Fiches méthode Bac de français 2021

Bonjour, j'ai fait un commentaire sur un extrait de Voyage au bout de la nuit de Céline. J'ai toujours des petits problèmes avec les commentaires, d'après mes professeurs je n'explique pas assez.

Pourrais-je avoir des avis sur mon commentaire ?

Si vous souhaitez avoir l'extrait en question, je le posterai, de même pour mon commentaire.

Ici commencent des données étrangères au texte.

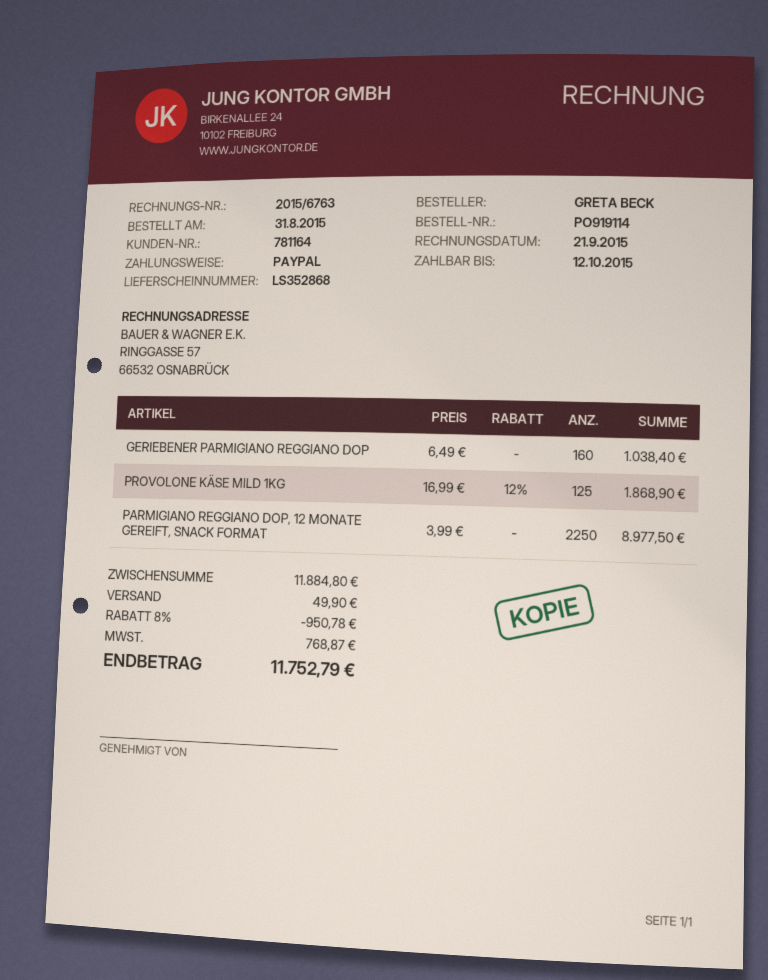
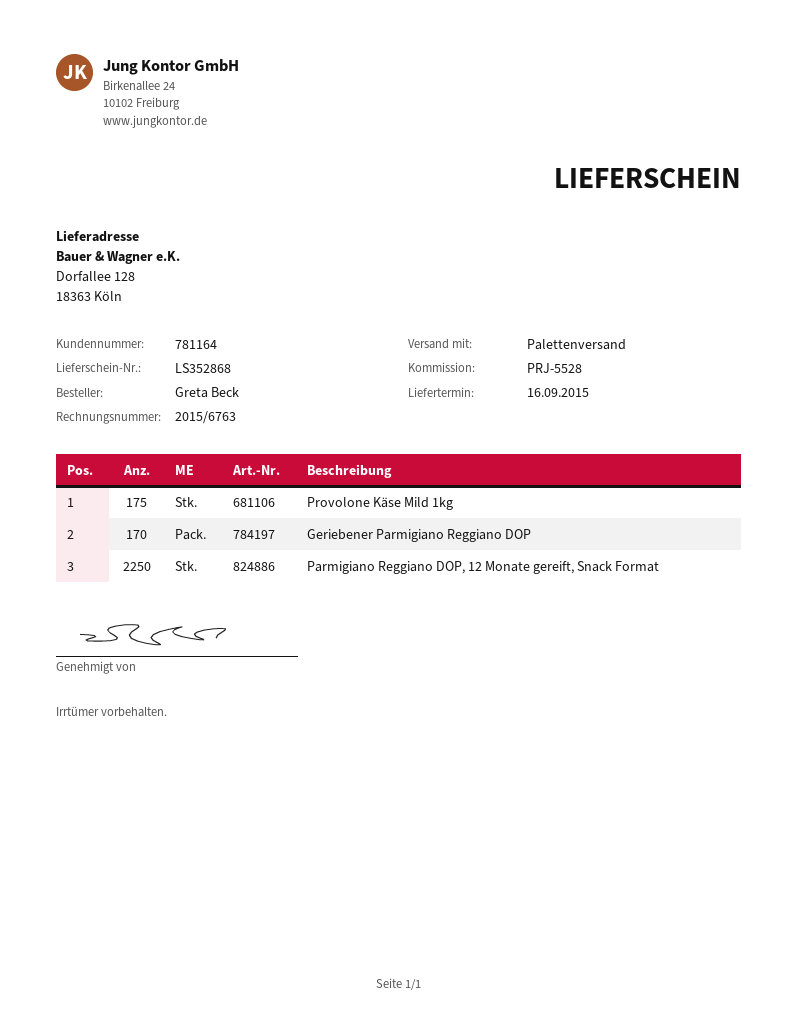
GERIEBENER PARMIGIANO REGGIANO DOP: 160 -> 170
PROVOLONE KÄSE MILD 1KG: 125 -> 175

Merci d'avance à ceux et celles qui me répondront.

Réponses

  • Peux-tu mettre à l'écran le texte à commenter ?
  • Il avait des dents bien mauvaises, l’Abbé, rancies, brunies et haut cerclées de tartre verdâtre, une belle pyorrhée alvéolaire en somme. J’allais lui en parler de sa pyorrhée mais il était trop occupé à me raconter des choses. Elles n’arrêtaient pas de venir juter les choses qu’il me racontait contre ses chicots sous les poussées d’une langue dont j’épiais tous les mouvements. A maints minuscules endroits écorchée sa langue sur ses rebords saignants.
    J’avais l’habitude et même le goût de ces méticuleuses observations intimes. Quand on s’arrête à la façon par exemple dont sont formés et proférés les mots, elles ne résistent guère nos phrases au désastre de leur décor baveux. C’est plus compliqué et plus pénible que la défécation notre effort mécanique de la conversation. Cette corolle de chair bouffie, la bouche, qui se convulse à siffler, aspire et se démène, pousse toutes espèces de sons visqueux.
    à travers le barrage puant de la carie dentaire, quelle punition ! Voilà pourtant ce qu’on nous adjure de transposer en idéal. C’est difficile. Puisque nous sommes que des enclos de tripes tièdes et mal pourries nous aurons toujours du mal avec le sentiment. Amoureux ce n’est rien c’est tenir ensemble qui est difficile. L’ordure, elle, ne cherche ni à durer, ni à croître. Ici, sur ce point, nous sommes bien plus malheureux que la merde, cet enragement à persévérer dans notre état constitue l’incroyable torture.
    Décidément nous n’adorons rien de plus divin que notre odeur. Tout notre malheur vient de ce qu’il nous faut demeurer Jean, Pierre ou Gaston coûte que coûte pendant toutes sortes d’années. Ce corps à nous, travesti de molécules agitées et banales, tout le temps se révolte contre cette farce atroce de durer. Elles veulent aller se perdre nos molécules, au plus vite, parmi l’univers ces mignonnes ! Elles souffrent d’être seulement « nous », cocus d’infini. On éclaterait si on avait du courage, on faille seulement d’un jour à l’autre. Notre torture chérie est enfermée là, atomique, dans notre peau même, avec notre orgueil.
  • Une description vue par le romancier ou le médecin ?

    Une bouche horrible
    Une parole atroce qui sort de ce puits symbolique
    Une vision du corps qui lâche, une vision pessimiste de la vie
  • Oui ce sont les aspects que j'ai essayé de mettre en avant. J'en suis à ma troisième partie, qui commence au dernier paragraphe, et j'ai quelques idées mais je n'arrive pas à les mettre en forme.